[[ PROVIDED ENTRIES open ]]

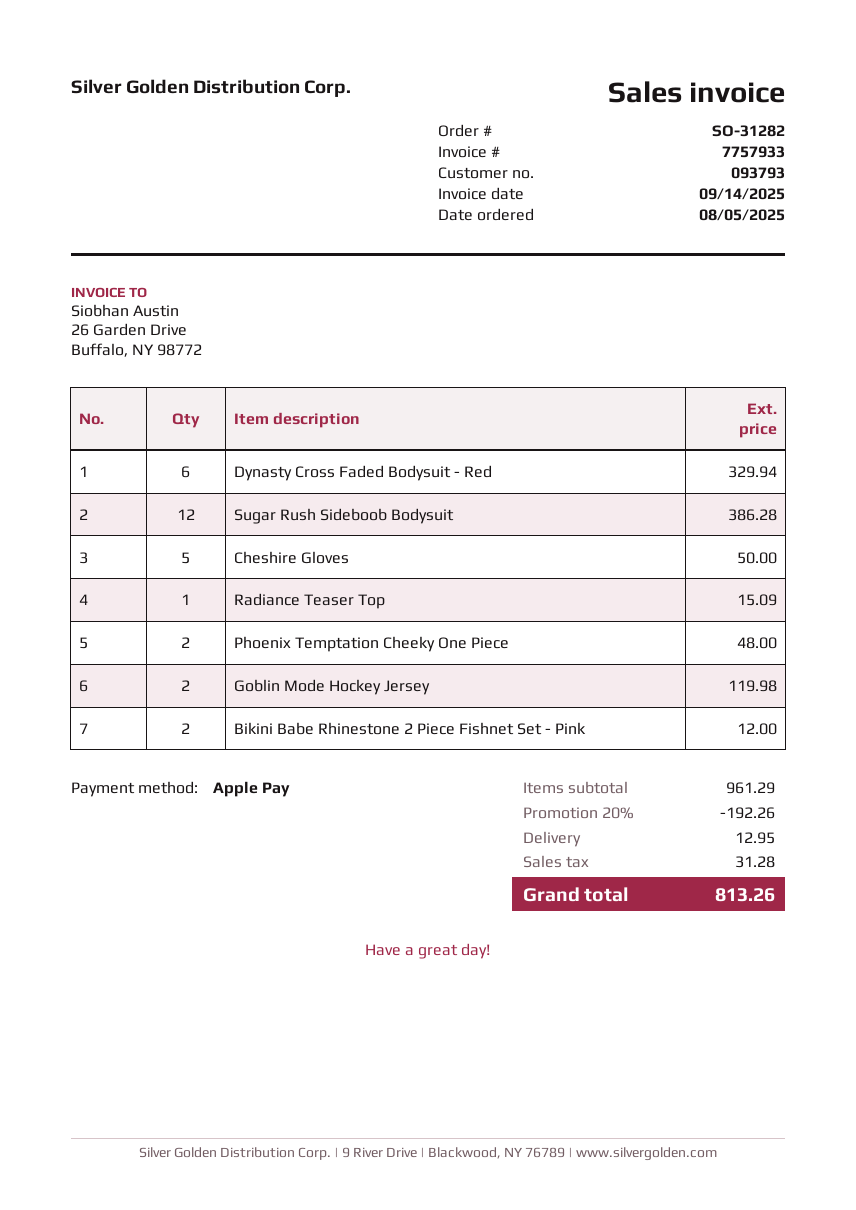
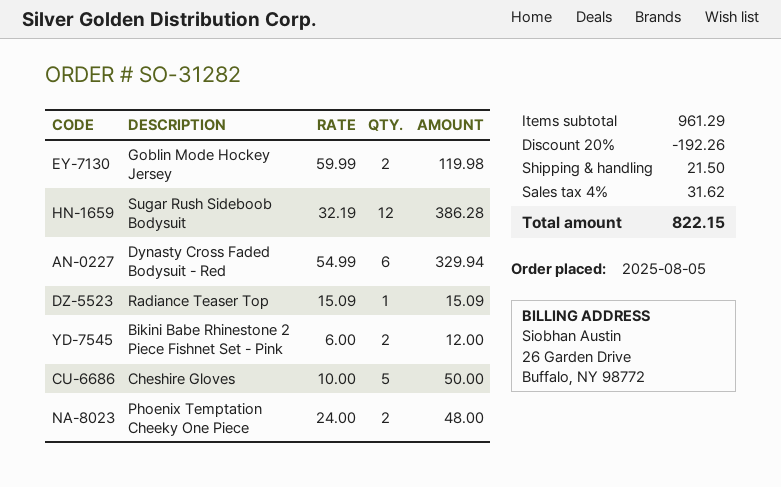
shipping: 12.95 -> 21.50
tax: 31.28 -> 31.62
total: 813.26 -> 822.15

[[ PROVIDED ENTRIES closed ]]
[[ PROVIDED ENTRIES open ]]

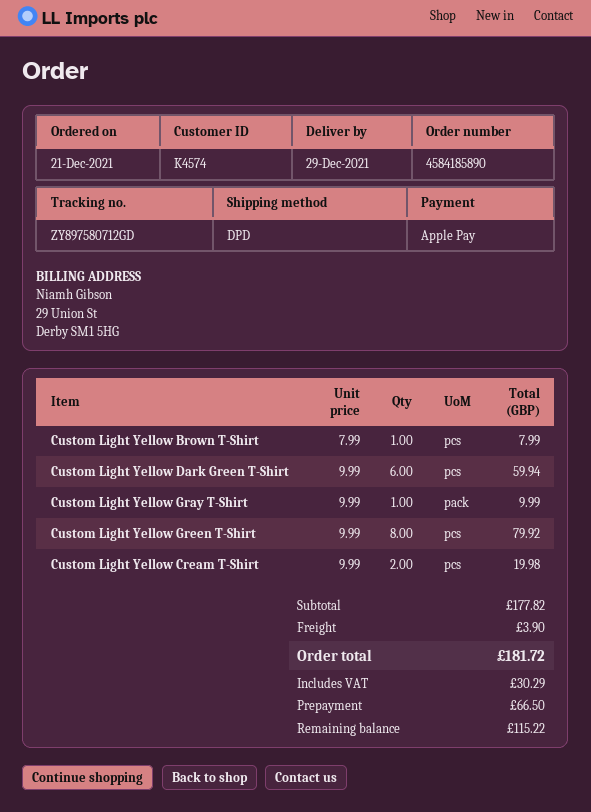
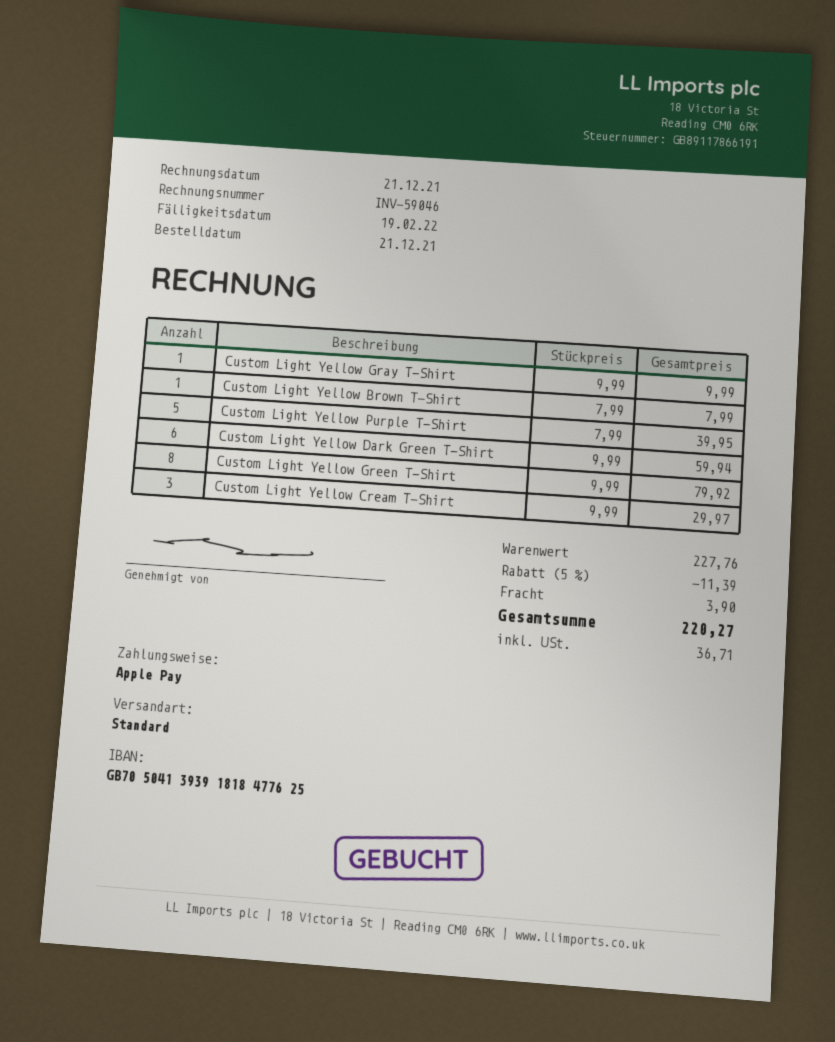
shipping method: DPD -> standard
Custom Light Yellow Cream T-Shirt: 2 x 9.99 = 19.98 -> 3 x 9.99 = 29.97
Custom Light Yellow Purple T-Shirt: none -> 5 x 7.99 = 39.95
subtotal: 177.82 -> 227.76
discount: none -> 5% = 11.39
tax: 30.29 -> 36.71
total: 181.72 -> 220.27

[[ PROVIDED ENTRIES closed ]]

▶ **PROMPT**
Begin at the line above that has "shipping: 12.95 -> 21.50" and stop after the line that has "total: 813.26 -> 822.15", copying each line exactly and adding nothing else.

▶ **SOLUTION TO THIS PROBLEM**
shipping: 12.95 -> 21.50
tax: 31.28 -> 31.62
total: 813.26 -> 822.15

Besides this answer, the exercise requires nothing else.